In this analysis, Theresa Marteau and colleagues argue that behavioral and social causes of poor health must be tackled in parallel to reduce inequalities.

Tackling health inequalities should now form the core of all policies to build resilient societies post COVID-19.

Author

Theresa M. Marteau (email: tm388@cam.ac.uk), Harry Rutter, Michael Marmot

Citation

Marteau, T., Rutter, H. and Marmot, M., 2021. Changing behaviour: an essential component of tackling health inequalities. BMJ, p.n332.


Source
BMJ
Release date
10/02/2021

Changing Behaviour: An Essential Component of Tackling Health Inequalities

Summary

Introduction

In this analysis, Theresa Marteau and colleagues argue that behavioral and social causes of poor health must be tackled in parallel to reduce inequalities.

The 2020 Marmot review showed that health inequalities in England have widened since 2010. Both the 2010 and 2020 Marmot reviews outline actions in five priority areas for health equity. However, the 2010 Marmot review included a sixth area—strengthening prevention of ill health—that was omitted from the 2020 review on the basis that it had received more policy focus over the past decade than the other areas. This policy focus was, however, unmatched by effective action.

Policies focusing on behavioral causes

In England, the four leading behavioral causes of years of life lost are tobacco use, unhealthy diet, alcohol consumption, and physical inactivity. Most of the relevant policies have centred on childhood obesity. At national level this includes the publication of the childhood obesity plan in 2016 followed by two further chapters in 2018 and 2019. Major measures proposed have yet to move beyond the consultation stage. 

Policy activity across the three other behavioral causes has been uneven, with some strong action on tobacco control but little on alcohol and physical activity. 

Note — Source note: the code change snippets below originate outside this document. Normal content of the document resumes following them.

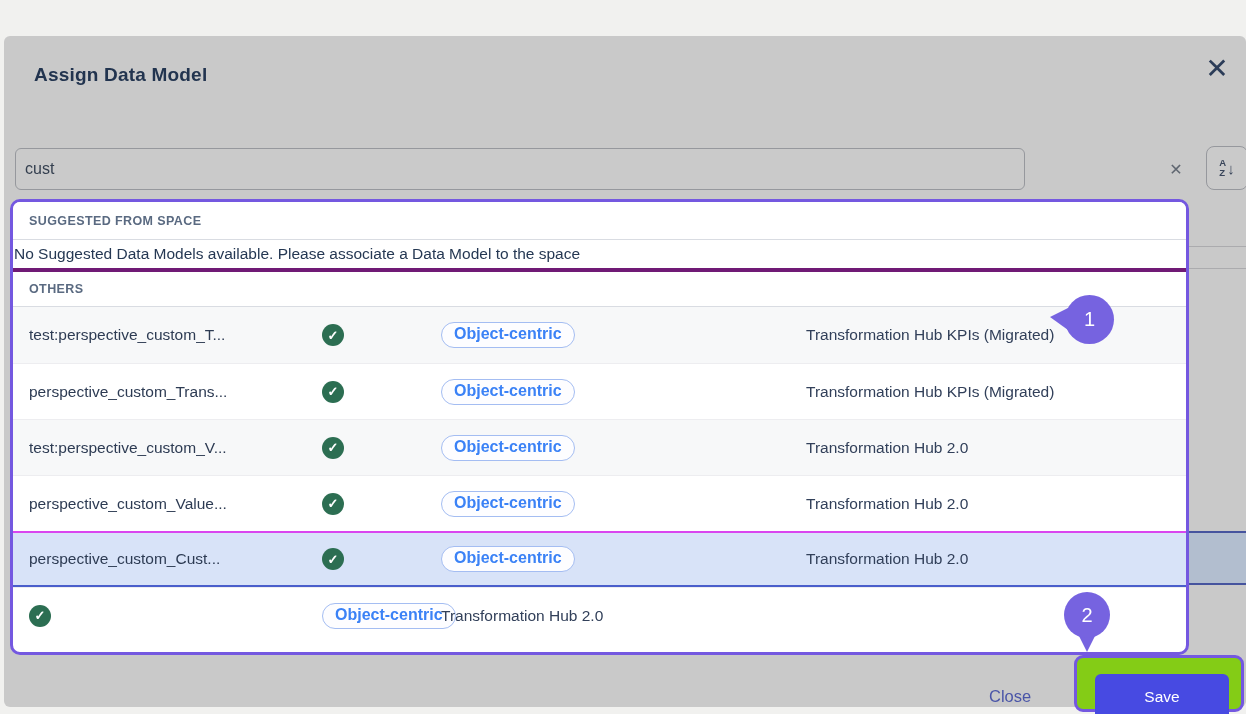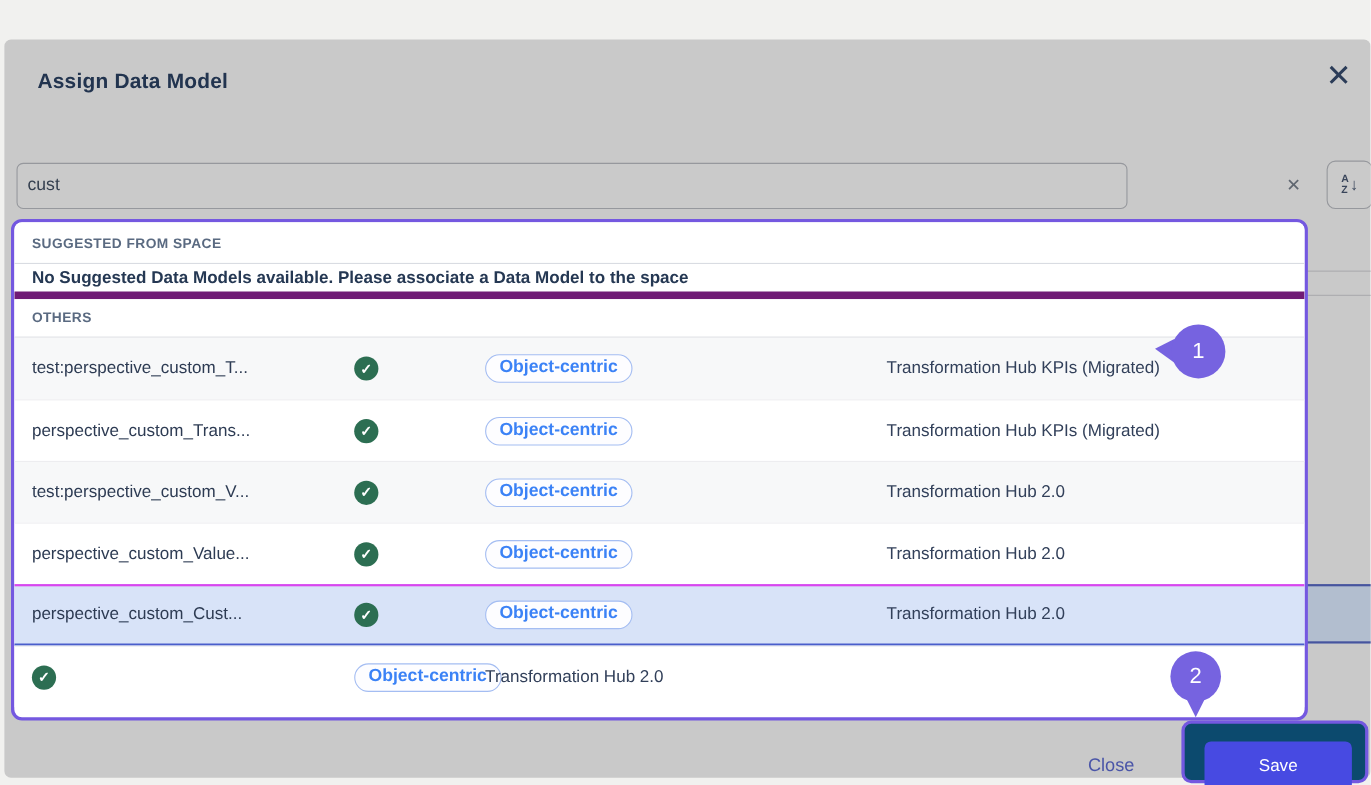--- a/index.html
+++ b/index.html
@@ -57,8 +57,8 @@
   }
   .sec-header.others { height:35px; }
   .empty-msg {
-    height:32px; display:flex; align-items:center; padding-left:16px;
-    font-size:15.5px; color:#253853; border-bottom:7px solid #701a75; background:#fff;font-weight:bold;
+    height:32px; display:flex; align-items:center; padding-left:1px;
+    font-size:15.5px; color:#253853; border-bottom:4px solid #701a75; background:#fff;
   }
   .row {
     height:56px; display:grid; grid-template-columns:260px 86px 332px 1fr;

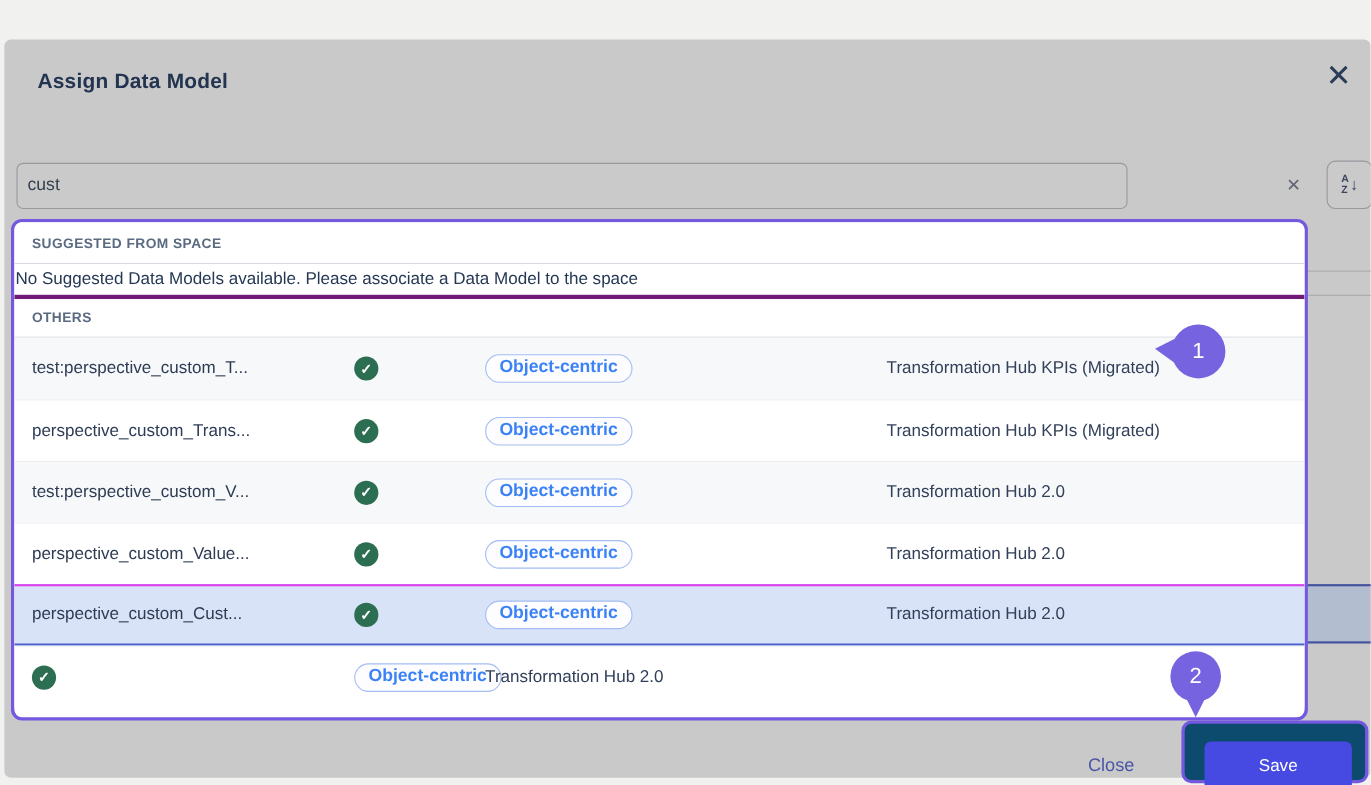--- a/index.html
+++ b/index.html
@@ -117,7 +117,7 @@
   }
   .save-box {
     position:absolute; left:1070px; top:619px; width:170px; height:57px;
-    background:#0c4a6e; border:3px solid #7458e0; border-radius:9px; z-index:5;
+    background:#84cc16; border:3px solid #7458e0; border-radius:9px; z-index:5;
   }
   .save-btn {
     position:absolute; left:18px; top:16px; width:134px; height:45px;

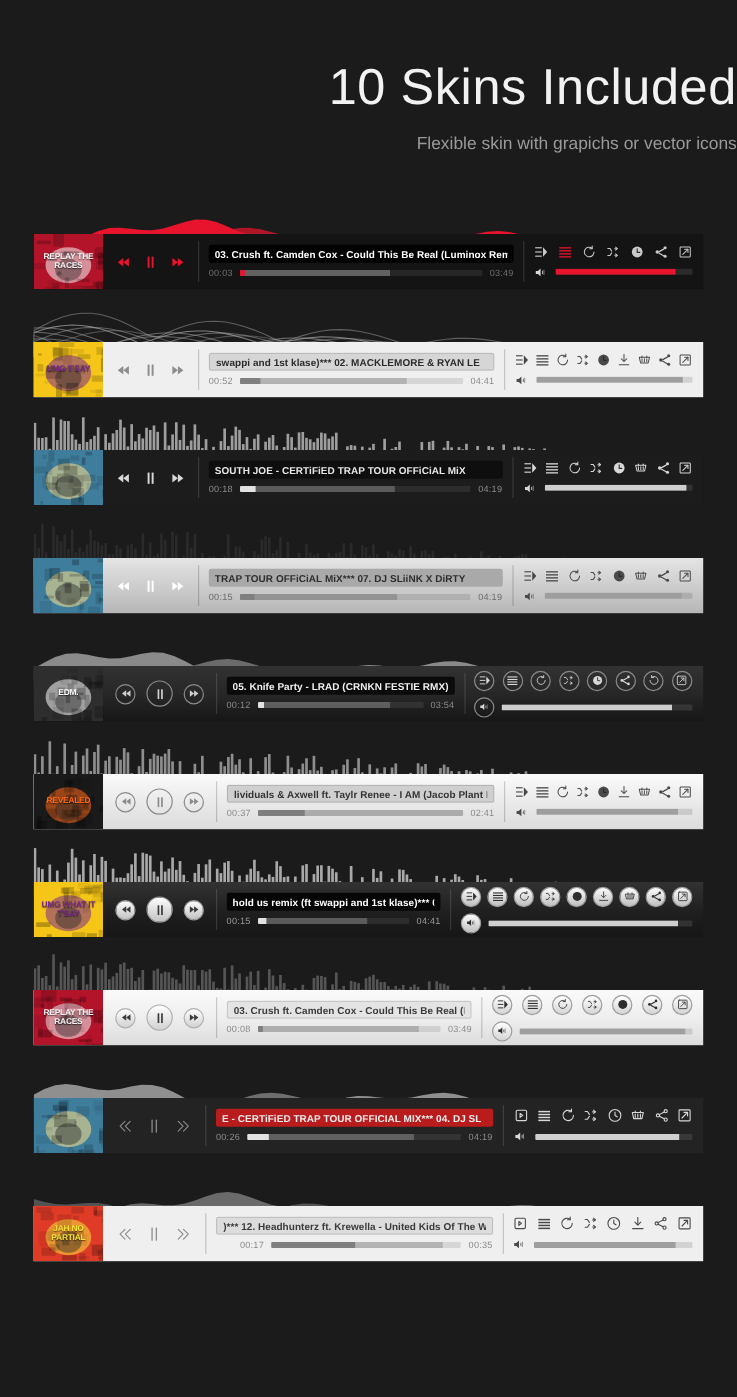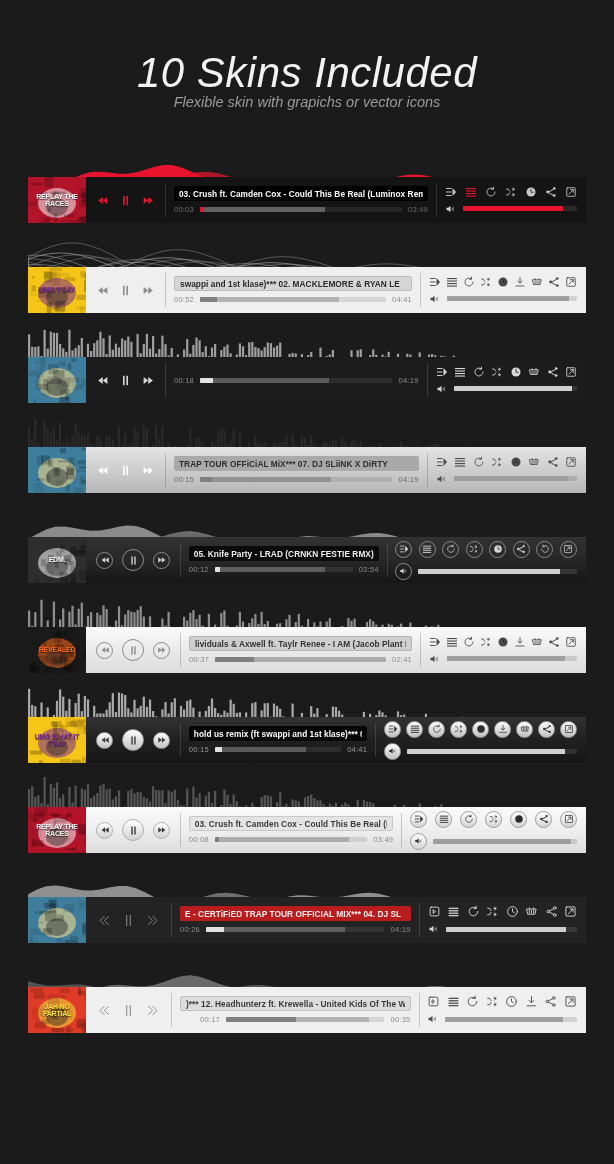--- a/index.html
+++ b/index.html
@@ -10,7 +10,7 @@
     overflow: hidden;
     position: relative;
   }
-  .header { text-align:center; padding-top: 52px; font-style: italic; }
+  .header { text-align:right; padding-top: 52px; }
   .header h1 {
     font-size: 42px; font-weight: 400; color:#f2f2f2;
     letter-spacing: 0.5px; line-height: 1;

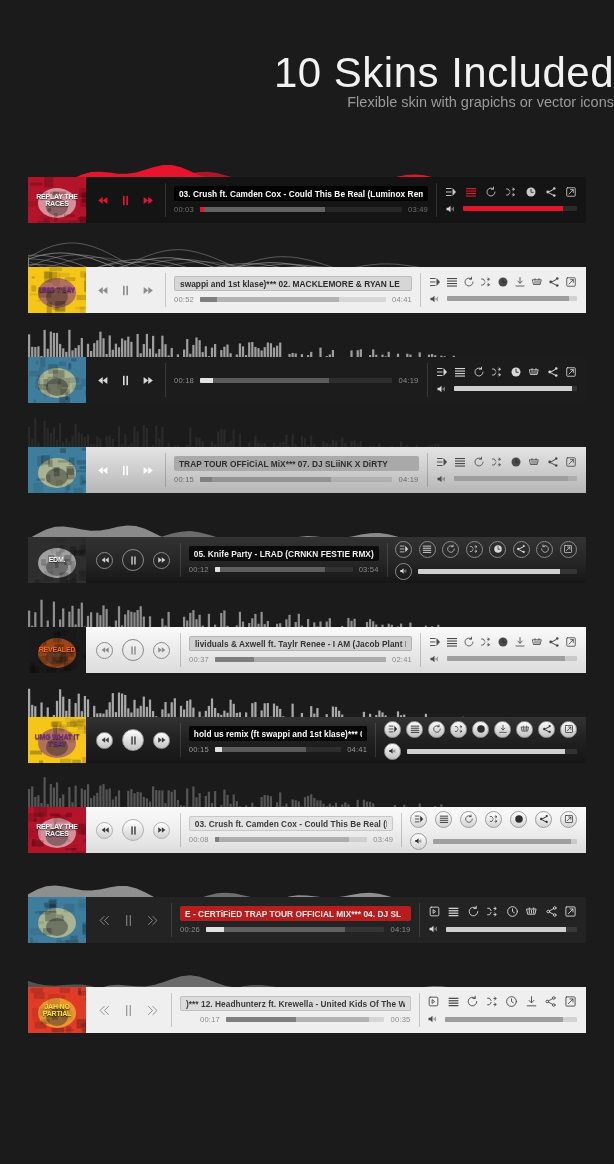--- a/index.html
+++ b/index.html
@@ -16,7 +16,7 @@
     letter-spacing: 0.5px; line-height: 1;
   }
   .header .sub {
-    font-size: 14.5px; color:#9a9a9a; font-weight:400;
+    margin-top: 18px; font-size: 14.5px; color:#9a9a9a; font-weight:400;
   }
 
   .players { margin-top: 34px; }

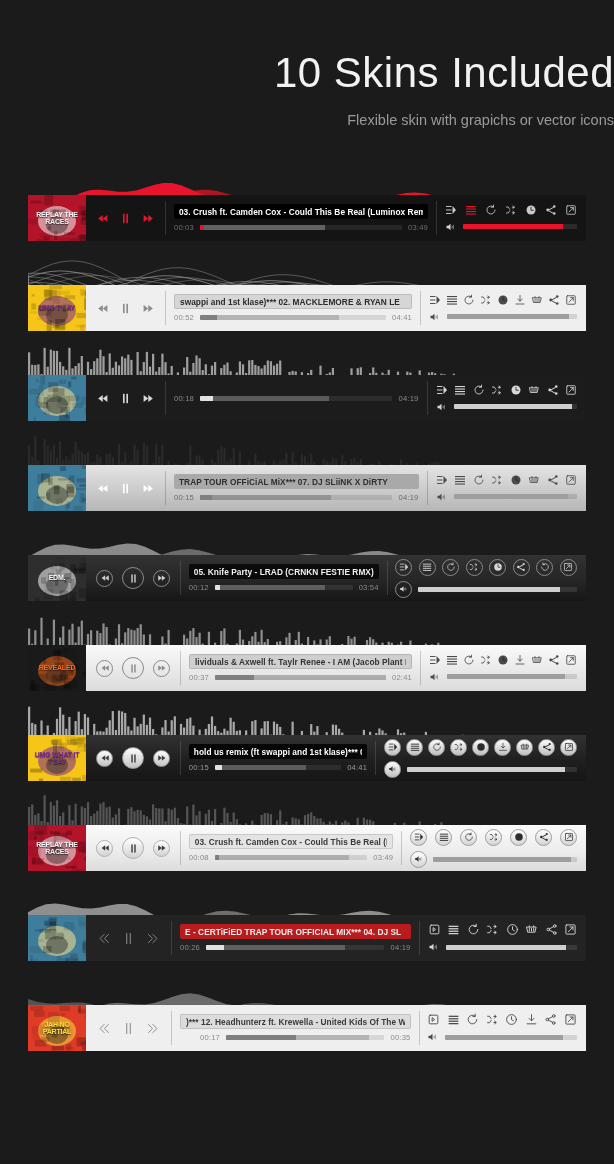--- a/index.html
+++ b/index.html
@@ -641,6 +641,9 @@
         </div>
         <div class="sep" style="background: rgba(255, 255, 255, 0.13);"></div>
         <div class="mid">
+          <div class="title-field" style="background: rgb(14, 14, 14); color: rgb(230, 230, 230);">
+            <span>SOUTH JOE - CERTiFiED TRAP TOUR OFFiCiAL MiX</span>
+          </div>
           <div class="seekrow">
             <span style="color: rgb(140, 140, 140);">00:18</span>
             <div class="seek" style="background: rgba(255, 255, 255, 0.08);">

English governments have introduced no new policies in the past decade on alcohol control. Minimum unit price, which early findings in Scotland suggest has potential to reduce the social gradient in alcohol harm, was eschewed in England in 2013. Since then government policies have served to increase rather than decrease the affordability of alcohol, with no notable cuts or freezes in alcohol duty, including in the most recent budget.

The four UK chief medical officers published an update in 2019 of their 2011 guidelines for physical activity, but no formal policies have been introduced at national level.

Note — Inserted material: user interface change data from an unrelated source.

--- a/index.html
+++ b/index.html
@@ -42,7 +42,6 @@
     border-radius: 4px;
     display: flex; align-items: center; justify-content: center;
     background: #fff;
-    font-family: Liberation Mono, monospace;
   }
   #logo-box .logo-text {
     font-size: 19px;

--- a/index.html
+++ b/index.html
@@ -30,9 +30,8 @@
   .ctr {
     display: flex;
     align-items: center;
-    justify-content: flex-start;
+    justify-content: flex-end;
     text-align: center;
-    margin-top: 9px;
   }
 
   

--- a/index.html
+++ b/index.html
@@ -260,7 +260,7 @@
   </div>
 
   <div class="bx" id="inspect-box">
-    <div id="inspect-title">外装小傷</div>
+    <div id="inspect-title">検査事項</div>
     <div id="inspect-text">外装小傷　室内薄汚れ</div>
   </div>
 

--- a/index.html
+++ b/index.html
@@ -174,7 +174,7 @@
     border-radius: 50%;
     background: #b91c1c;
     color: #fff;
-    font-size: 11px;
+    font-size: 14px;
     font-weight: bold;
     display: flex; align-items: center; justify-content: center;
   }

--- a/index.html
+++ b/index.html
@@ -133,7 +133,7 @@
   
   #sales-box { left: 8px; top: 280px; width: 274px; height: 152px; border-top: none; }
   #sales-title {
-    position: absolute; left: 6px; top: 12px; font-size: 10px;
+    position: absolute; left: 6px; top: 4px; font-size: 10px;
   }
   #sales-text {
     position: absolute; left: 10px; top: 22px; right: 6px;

What would effective policy comprise?

Changing behaviours equitably requires multiple interventions in multiple systems. Policy makers need to work at local, national, and international levels, engaging with the communities they serve. Interventions should include approaches that target high risk individuals as well as those aimed at whole populations. 

Two complementary types of interventions can change behaviour: those that target conscious processes and those that target non-conscious processes. Interventions with most promise for both improving population health and reducing the gap between the poorest and the richest are those aimed at whole populations using interventions that largely target non-conscious processes. They include fiscal and economic interventions, marketing approaches, and interventions altering the availability of products that harm health.

Tackling behavioural and social causes in parallel

Behavioral causes of ill health and inequality—tobacco use, unhealthy diet, alcohol consumption, and physical inactivity—share only some drivers with the social causes. Intervening on the social determinants can therefore also have a positive effect on the behavioral determinants. But such effects, while welcome, are insufficient on their own to change behaviors at the scale needed to reduce the health inequalities. It is also necessary to tackle the drivers of the behavioral causes that are not shared with the social causes.

One set of drivers that shapes much of the routine, habitual, and impulsive behavior contributing to health inequalities is the stimuli or cues that surround us in physical, economic, digital, social, and commercial environments. Cues that encourage unhealthy behaviors such as the presence of tobacco, alcohol, and fast food outlets are generally much more prevalent in areas of high deprivation. Removing or reducing the environmental drivers of unhealthy behaviors and replacing them with drivers for healthier behaviors would have beneficial effects across populations, with the largest effects in the areas of highest deprivation. 

Achieving effective policy action requires strong political and public support to overcome powerful lobbying from commercial organisations that profit at the expense of population health.

Conclusion

The large and growing health inequalities in England described in the Marmot 2020 review can be both stalled and reversed. Although greater policy focus has been given to behavioral causes than social causes of inequalities over the past decade, this focus has not been matched by effective action at the scale needed. Given behavioral and social causes share some but not all drivers, effectively tackling health inequalities requires addressing both behavioral and social causes, in parallel and at a scale commensurate with this huge and growing problem. Tackling health inequalities should now form the core of all policies to build resilient societies post COVID-19.